Every time I do the forward bending poses in yoga I go nuts crying. Like someone wrested my beloved (dinosaur) child from my arms, I just start weeping.
I'm not sure why this happens, but I'd like to know. I asked the yoga teacher for advice, and she said I should probably just sit there and cry. That is my kind of yoga teacher. She was pretty empathetic about it. She said that the forward bending poses are "inward, reflective" poses.
I am beginning to wonder if I can't touch my toes because of feelings?

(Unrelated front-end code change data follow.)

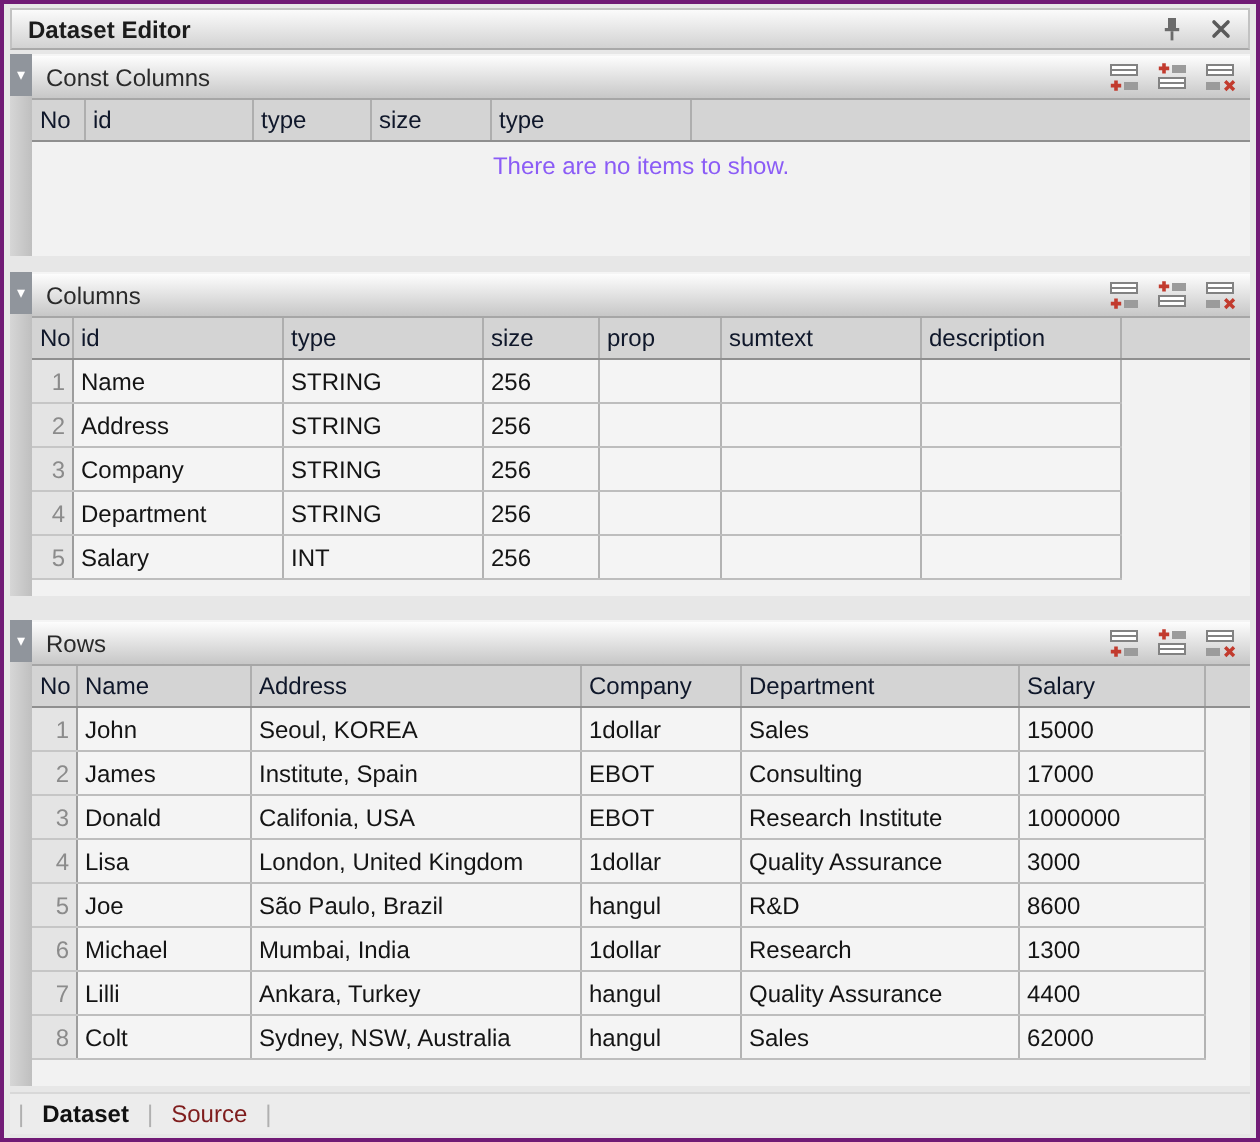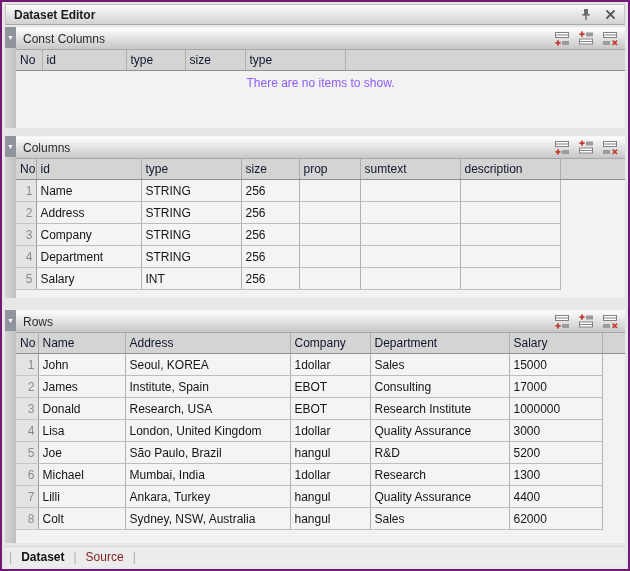--- a/index.html
+++ b/index.html
@@ -351,7 +351,7 @@
           <tr>
             <td class="no-cell">3</td>
             <td>Donald</td>
-            <td>Research, USA</td>
+            <td>Califonia, USA</td>
             <td>EBOT</td>
             <td>Research Institute</td>
             <td>1000000</td>

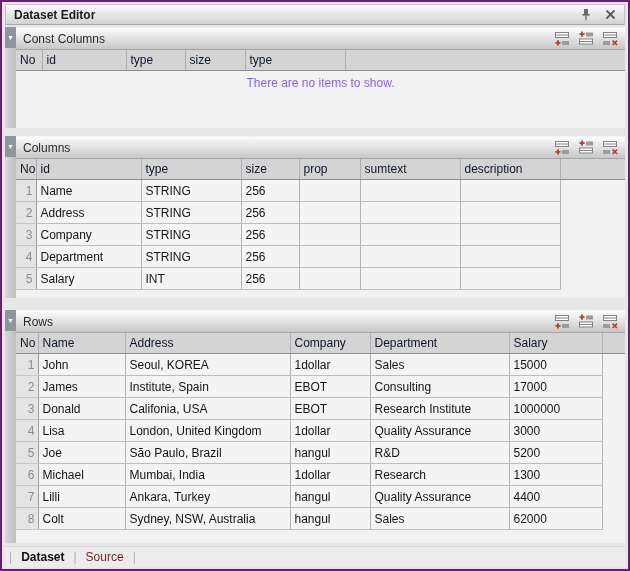--- a/index.html
+++ b/index.html
@@ -372,7 +372,7 @@
             <td>São Paulo, Brazil</td>
             <td>hangul</td>
             <td>R&amp;D</td>
-            <td>5200</td>
+            <td>8600</td>
             <td class="filler-cell"></td>
           </tr>
           <tr>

To further investigate this, I went to a lunchtime Alexander Technique class with Ariel Weiss, who is a teacher in Center City. It was a cool little class. Whenever I have to go to something with feelings in it, I worry that the people there will be hokey and I will have to doubt myself. But all the people there were cool. One of the other guys in the class had this amazing way of standing up. (We were learning standing up) he was so tall that when he unfolded, he looked like he was about to walk out onto a life sized risk board and take over the world.
I have never taken an Alexander Technique class, but Rat told me to, so I tried it. Ariel Weiss watched me walk around for a while and do stuff, and then she said I had a style. She said I exploded forward, and that every movement I made looked like it ended with YEAH! I found it delightful to be described.
I will probably go back until I can figure out what's between me and my toes.